Before-and-after page screenshots:
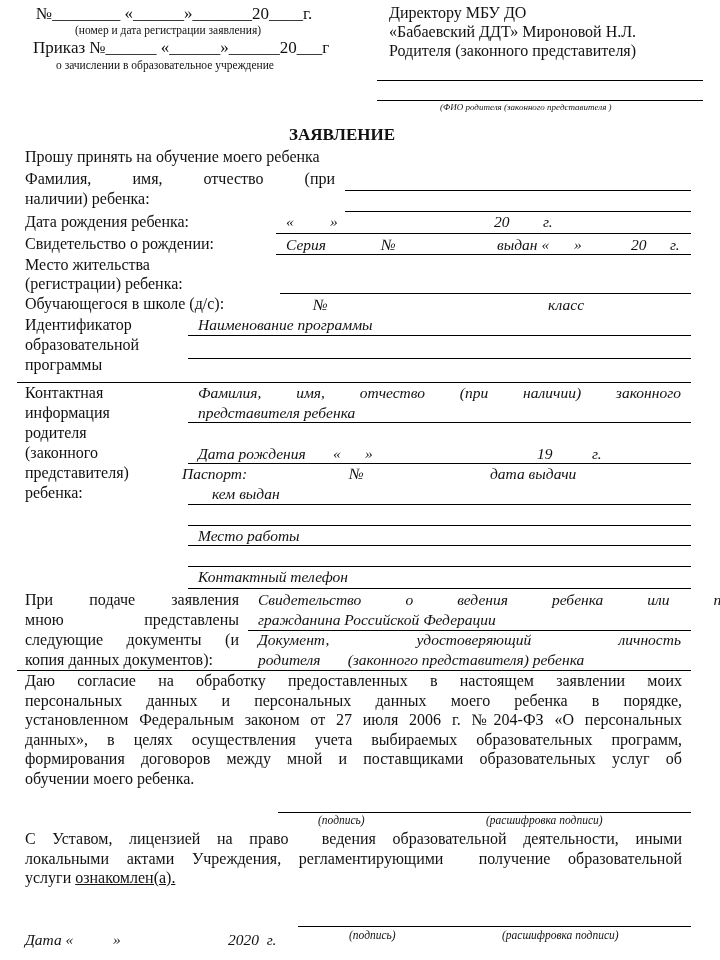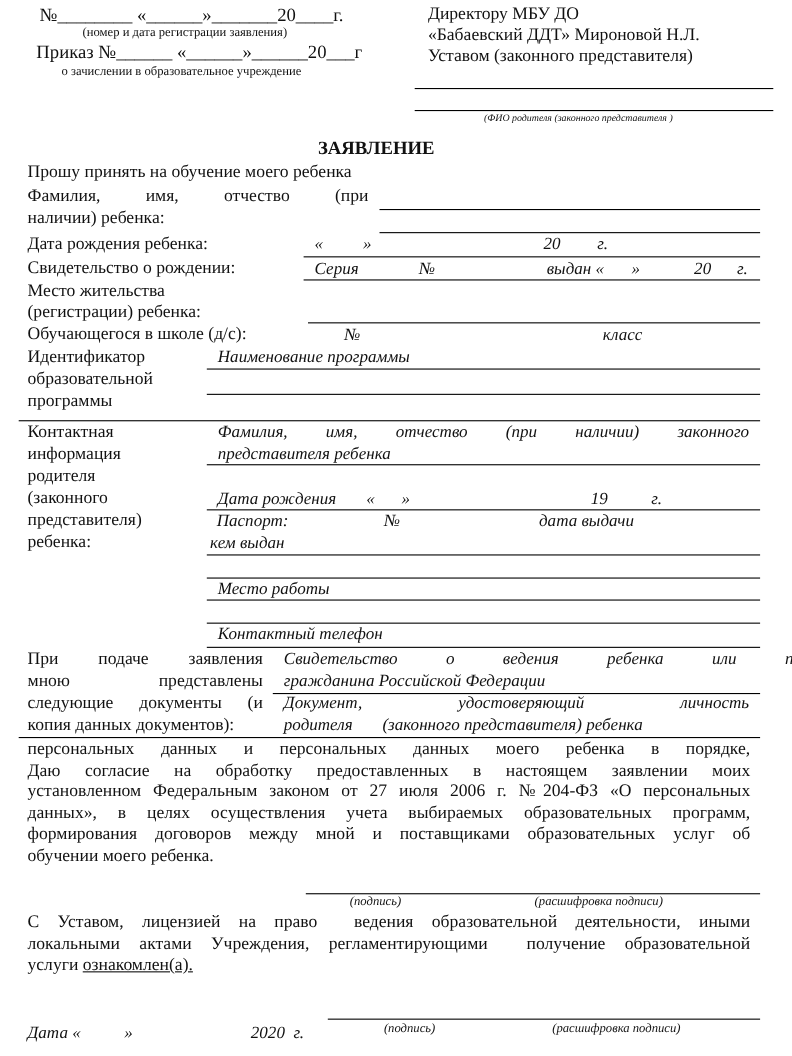--- a/index.html
+++ b/index.html
@@ -20,21 +20,21 @@
 </head>
 <body>
 
 <div class="abs f16" style="left:36px;top:4px;font-size:17px;">№________ «______»_______20____г.</div>
 <div class="abs f12" style="left:75px;top:24px;">(номер и дата регистрации заявления)</div>
 <div class="abs f16" style="left:33px;top:38px;font-size:17px;">Приказ №______ «______»______20___г</div>
 <div class="abs f12" style="left:56px;top:59px;">о зачислении в образовательное учреждение</div>
 
 <div class="abs f16" style="left:389px;top:4px;">Директору МБУ ДО</div>
 <div class="abs f16" style="left:389px;top:23px;">«Бабаевский ДДТ» Мироновой Н.Л.</div>
-<div class="abs f16" style="left:389px;top:42px;">Уставом (законного представителя)</div>
+<div class="abs f16" style="left:389px;top:42px;">Родителя (законного представителя)</div>
 <div class="line" style="left:377px;top:80px;width:326px;"></div>
 <div class="line" style="left:377px;top:100px;width:326px;"></div>
 <div class="abs it f9" style="left:440px;top:102px;">(ФИО  родителя (законного представителя )</div>
 
 <div class="abs" style="left:289px;top:125px;font-size:17px;font-weight:bold;">ЗАЯВЛЕНИЕ</div>
 
 <div class="abs f16" style="left:25px;top:148px;">Прошу принять на обучение моего ребенка</div>
 
 <div class="abs f16" style="left:25px;top:170px;width:310px;display:flex;justify-content:space-between;">
   <span>Фамилия,</span>
@@ -97,24 +97,24 @@
 <div class="abs it f15" style="left:198px;top:404px;">представителя ребенка</div>
 <div class="line" style="left:188px;top:422px;width:503px;"></div>
 
 <div class="abs it f15" style="left:198px;top:445px;">Дата рождения</div>
 <div class="abs it f15" style="left:333px;top:445px;">«</div>
 <div class="abs it f15" style="left:365px;top:445px;">»</div>
 <div class="abs it f15" style="left:537px;top:445px;">19</div>
 <div class="abs it f15" style="left:592px;top:445px;">г.</div>
 <div class="line" style="left:188px;top:463px;width:503px;"></div>
 
-<div class="abs it f15" style="left:197px;top:465px;">Паспорт:</div>
+<div class="abs it f15" style="left:182px;top:465px;">Паспорт:</div>
 <div class="abs it f15" style="left:349px;top:465px;">№</div>
 <div class="abs it f15" style="left:490px;top:465px;">дата выдачи</div>
-<div class="abs it f15" style="left:191px;top:485px;">кем выдан</div>
+<div class="abs it f15" style="left:212px;top:485px;">кем выдан</div>
 <div class="line" style="left:188px;top:504px;width:503px;"></div>
 <div class="line" style="left:188px;top:525px;width:503px;"></div>
 
 <div class="abs it f15" style="left:198px;top:527px;">Место работы</div>
 <div class="line" style="left:188px;top:545px;width:503px;"></div>
 <div class="line" style="left:188px;top:566px;width:503px;"></div>
 
 <div class="abs it f15" style="left:198px;top:568px;">Контактный телефон</div>
 <div class="line" style="left:188px;top:588px;width:503px;"></div>
 
@@ -146,22 +146,22 @@
 <div class="line" style="left:248px;top:630px;width:443px;"></div>
 <div class="abs it f15" style="left:258px;top:631px;width:423px;display:flex;justify-content:space-between;">
   <span>Документ,</span>
   <span>удостоверяющий</span>
   <span>личность</span>
 </div>
 <div class="abs it f15" style="left:258px;top:651px;white-space:pre;">родителя       (законного представителя) ребенка</div>
 <div class="line" style="left:17px;top:670px;width:674px;"></div>
 
 <div class="para" style="left:25px;top:671px;width:657px;">
+  <span class="jl">Даю согласие на обработку предоставленных в настоящем заявлении моих</span>
   <span class="jl">персональных данных и персональных данных моего ребенка в порядке,</span>
-  <span class="jl">Даю согласие на обработку предоставленных в настоящем заявлении моих</span>
   <span class="jl">установленном Федеральным законом от 27 июля 2006 г. №204-ФЗ «О персональных</span>
   <span class="jl">данных», в целях осуществления учета выбираемых образовательных программ,</span>
   <span class="jl">формирования договоров между мной и поставщиками образовательных услуг об</span>
   <span class="last">обучении моего ребенка.</span>
 </div>
 <div class="line" style="left:278px;top:812px;width:413px;"></div>
 <div class="abs it f12" style="left:318px;top:814px;">(подпись)</div>
 <div class="abs it f12" style="left:486px;top:814px;">(расшифровка подписи)</div>
 
 <div class="para" style="left:25px;top:829px;width:657px;">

**Task requirements:** In your answer, print the entries above exactly, with the pictures left out.

**Result for this exercise:**
--- a/index.html
+++ b/index.html
@@ -20,21 +20,21 @@
 </head>
 <body>
 
 <div class="abs f16" style="left:36px;top:4px;font-size:17px;">№________ «______»_______20____г.</div>
 <div class="abs f12" style="left:75px;top:24px;">(номер и дата регистрации заявления)</div>
 <div class="abs f16" style="left:33px;top:38px;font-size:17px;">Приказ №______ «______»______20___г</div>
 <div class="abs f12" style="left:56px;top:59px;">о зачислении в образовательное учреждение</div>
 
 <div class="abs f16" style="left:389px;top:4px;">Директору МБУ ДО</div>
 <div class="abs f16" style="left:389px;top:23px;">«Бабаевский ДДТ» Мироновой Н.Л.</div>
-<div class="abs f16" style="left:389px;top:42px;">Уставом (законного представителя)</div>
+<div class="abs f16" style="left:389px;top:42px;">Родителя (законного представителя)</div>
 <div class="line" style="left:377px;top:80px;width:326px;"></div>
 <div class="line" style="left:377px;top:100px;width:326px;"></div>
 <div class="abs it f9" style="left:440px;top:102px;">(ФИО  родителя (законного представителя )</div>
 
 <div class="abs" style="left:289px;top:125px;font-size:17px;font-weight:bold;">ЗАЯВЛЕНИЕ</div>
 
 <div class="abs f16" style="left:25px;top:148px;">Прошу принять на обучение моего ребенка</div>
 
 <div class="abs f16" style="left:25px;top:170px;width:310px;display:flex;justify-content:space-between;">
   <span>Фамилия,</span>
@@ -97,24 +97,24 @@
 <div class="abs it f15" style="left:198px;top:404px;">представителя ребенка</div>
 <div class="line" style="left:188px;top:422px;width:503px;"></div>
 
 <div class="abs it f15" style="left:198px;top:445px;">Дата рождения</div>
 <div class="abs it f15" style="left:333px;top:445px;">«</div>
 <div class="abs it f15" style="left:365px;top:445px;">»</div>
 <div class="abs it f15" style="left:537px;top:445px;">19</div>
 <div class="abs it f15" style="left:592px;top:445px;">г.</div>
 <div class="line" style="left:188px;top:463px;width:503px;"></div>
 
-<div class="abs it f15" style="left:197px;top:465px;">Паспорт:</div>
+<div class="abs it f15" style="left:182px;top:465px;">Паспорт:</div>
 <div class="abs it f15" style="left:349px;top:465px;">№</div>
 <div class="abs it f15" style="left:490px;top:465px;">дата выдачи</div>
-<div class="abs it f15" style="left:191px;top:485px;">кем выдан</div>
+<div class="abs it f15" style="left:212px;top:485px;">кем выдан</div>
 <div class="line" style="left:188px;top:504px;width:503px;"></div>
 <div class="line" style="left:188px;top:525px;width:503px;"></div>
 
 <div class="abs it f15" style="left:198px;top:527px;">Место работы</div>
 <div class="line" style="left:188px;top:545px;width:503px;"></div>
 <div class="line" style="left:188px;top:566px;width:503px;"></div>
 
 <div class="abs it f15" style="left:198px;top:568px;">Контактный телефон</div>
 <div class="line" style="left:188px;top:588px;width:503px;"></div>
 
@@ -146,22 +146,22 @@
 <div class="line" style="left:248px;top:630px;width:443px;"></div>
 <div class="abs it f15" style="left:258px;top:631px;width:423px;display:flex;justify-content:space-between;">
   <span>Документ,</span>
   <span>удостоверяющий</span>
   <span>личность</span>
 </div>
 <div class="abs it f15" style="left:258px;top:651px;white-space:pre;">родителя       (законного представителя) ребенка</div>
 <div class="line" style="left:17px;top:670px;width:674px;"></div>
 
 <div class="para" style="left:25px;top:671px;width:657px;">
+  <span class="jl">Даю согласие на обработку предоставленных в настоящем заявлении моих</span>
   <span class="jl">персональных данных и персональных данных моего ребенка в порядке,</span>
-  <span class="jl">Даю согласие на обработку предоставленных в настоящем заявлении моих</span>
   <span class="jl">установленном Федеральным законом от 27 июля 2006 г. №204-ФЗ «О персональных</span>
   <span class="jl">данных», в целях осуществления учета выбираемых образовательных программ,</span>
   <span class="jl">формирования договоров между мной и поставщиками образовательных услуг об</span>
   <span class="last">обучении моего ребенка.</span>
 </div>
 <div class="line" style="left:278px;top:812px;width:413px;"></div>
 <div class="abs it f12" style="left:318px;top:814px;">(подпись)</div>
 <div class="abs it f12" style="left:486px;top:814px;">(расшифровка подписи)</div>
 
 <div class="para" style="left:25px;top:829px;width:657px;">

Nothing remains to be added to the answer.